> [Task details]: Only the text belongs in the answer: every line of the records below, transcribed exactly.

> [Dataset]:

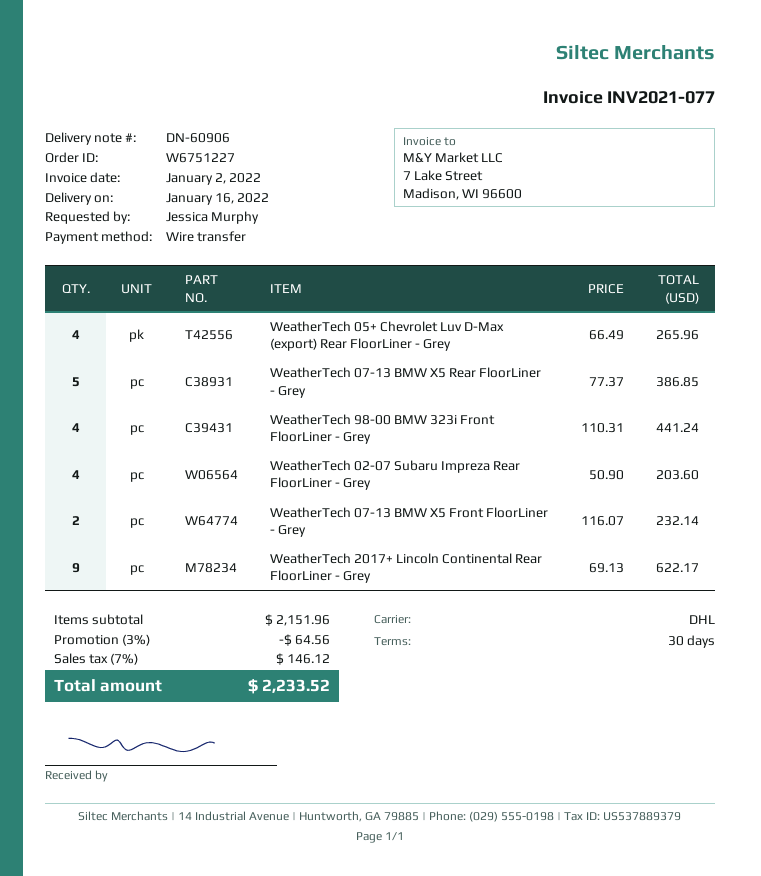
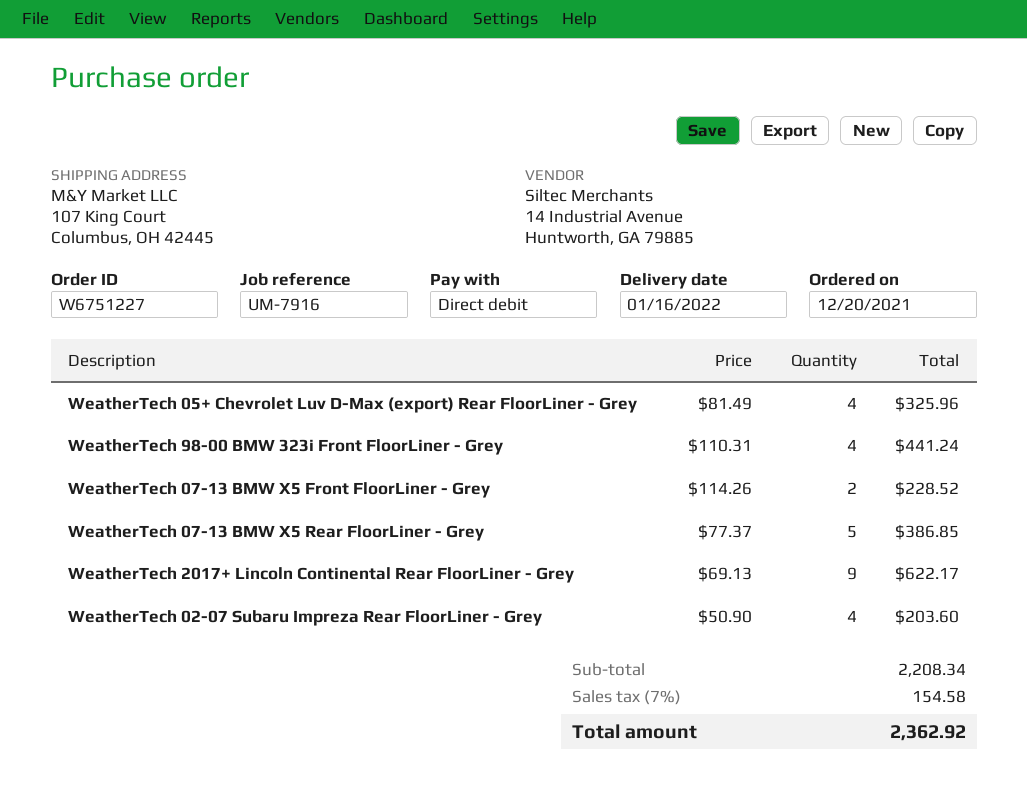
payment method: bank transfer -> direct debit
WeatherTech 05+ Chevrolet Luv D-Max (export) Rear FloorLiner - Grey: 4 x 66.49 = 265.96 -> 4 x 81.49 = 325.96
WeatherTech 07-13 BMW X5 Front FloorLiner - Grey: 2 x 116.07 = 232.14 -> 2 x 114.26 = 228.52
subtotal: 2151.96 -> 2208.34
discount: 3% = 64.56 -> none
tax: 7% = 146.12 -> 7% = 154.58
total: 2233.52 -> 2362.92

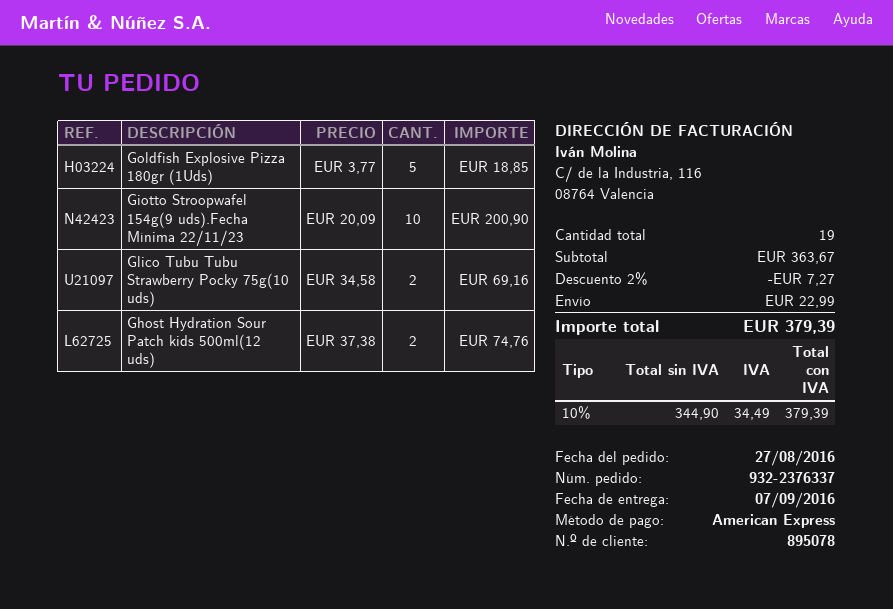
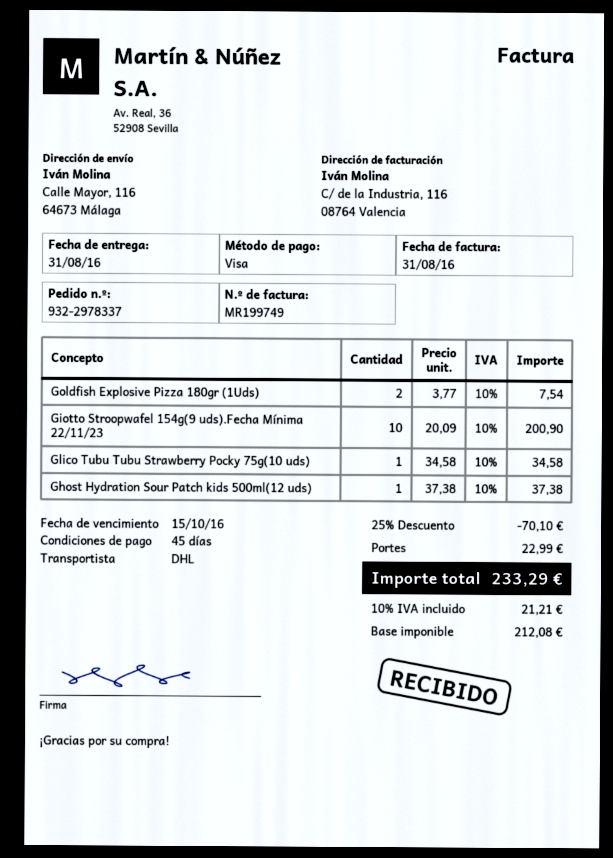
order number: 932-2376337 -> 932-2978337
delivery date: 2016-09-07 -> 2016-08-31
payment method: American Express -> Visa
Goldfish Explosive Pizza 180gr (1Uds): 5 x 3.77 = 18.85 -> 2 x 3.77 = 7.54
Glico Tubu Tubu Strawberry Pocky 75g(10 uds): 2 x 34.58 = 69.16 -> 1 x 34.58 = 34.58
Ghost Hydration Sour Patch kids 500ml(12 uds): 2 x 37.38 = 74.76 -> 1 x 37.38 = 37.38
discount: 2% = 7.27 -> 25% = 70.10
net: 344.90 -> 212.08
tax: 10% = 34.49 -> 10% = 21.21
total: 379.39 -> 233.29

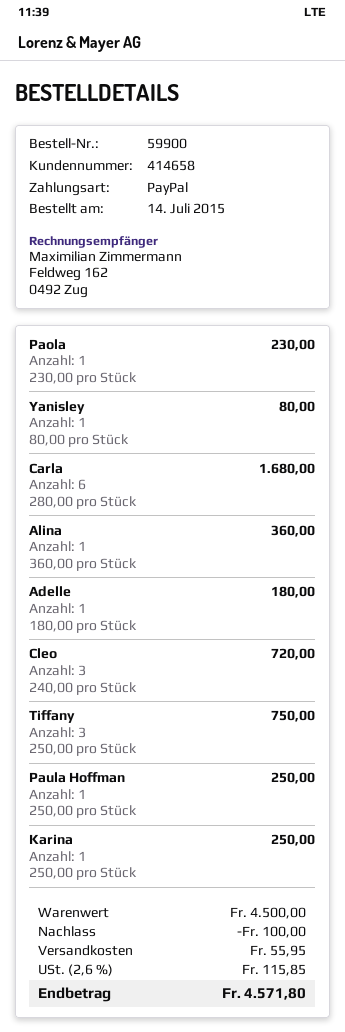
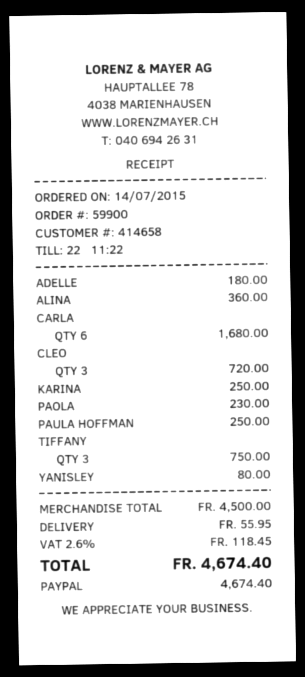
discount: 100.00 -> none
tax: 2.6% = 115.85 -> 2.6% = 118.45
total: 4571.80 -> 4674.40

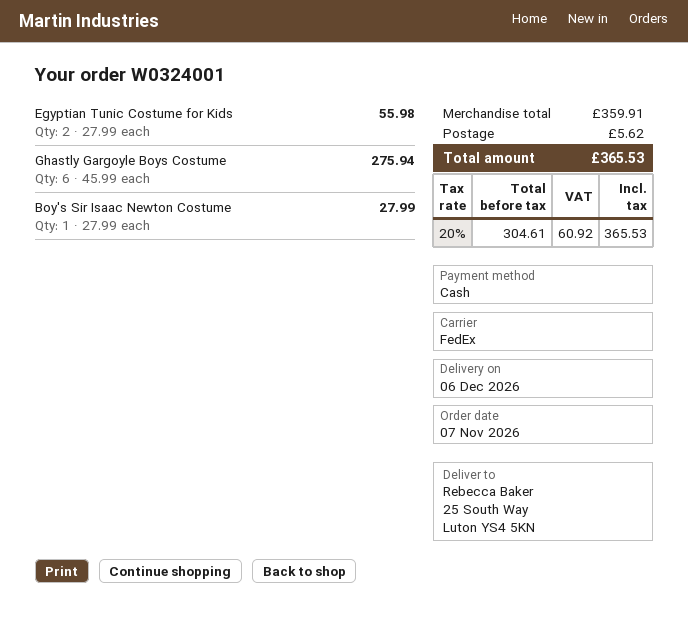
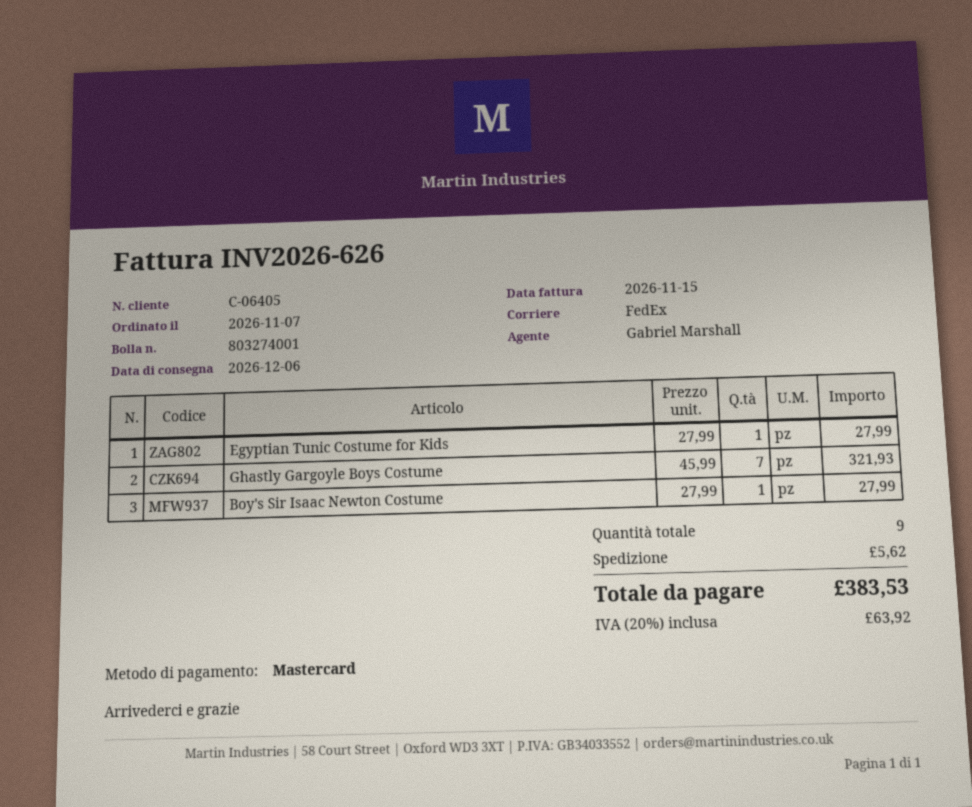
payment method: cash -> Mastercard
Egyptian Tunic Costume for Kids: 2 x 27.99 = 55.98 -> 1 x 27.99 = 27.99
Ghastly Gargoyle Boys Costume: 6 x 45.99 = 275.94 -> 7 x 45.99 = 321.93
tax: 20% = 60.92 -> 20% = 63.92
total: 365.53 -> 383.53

> [Your solution]:
payment method: bank transfer -> direct debit
WeatherTech 05+ Chevrolet Luv D-Max (export) Rear FloorLiner - Grey: 4 x 66.49 = 265.96 -> 4 x 81.49 = 325.96
WeatherTech 07-13 BMW X5 Front FloorLiner - Grey: 2 x 116.07 = 232.14 -> 2 x 114.26 = 228.52
subtotal: 2151.96 -> 2208.34
discount: 3% = 64.56 -> none
tax: 7% = 146.12 -> 7% = 154.58
total: 2233.52 -> 2362.92

order number: 932-2376337 -> 932-2978337
delivery date: 2016-09-07 -> 2016-08-31
payment method: American Express -> Visa
Goldfish Explosive Pizza 180gr (1Uds): 5 x 3.77 = 18.85 -> 2 x 3.77 = 7.54
Glico Tubu Tubu Strawberry Pocky 75g(10 uds): 2 x 34.58 = 69.16 -> 1 x 34.58 = 34.58
Ghost Hydration Sour Patch kids 500ml(12 uds): 2 x 37.38 = 74.76 -> 1 x 37.38 = 37.38
discount: 2% = 7.27 -> 25% = 70.10
net: 344.90 -> 212.08
tax: 10% = 34.49 -> 10% = 21.21
total: 379.39 -> 233.29

discount: 100.00 -> none
tax: 2.6% = 115.85 -> 2.6% = 118.45
total: 4571.80 -> 4674.40

payment method: cash -> Mastercard
Egyptian Tunic Costume for Kids: 2 x 27.99 = 55.98 -> 1 x 27.99 = 27.99
Ghastly Gargoyle Boys Costume: 6 x 45.99 = 275.94 -> 7 x 45.99 = 321.93
tax: 20% = 60.92 -> 20% = 63.92
total: 365.53 -> 383.53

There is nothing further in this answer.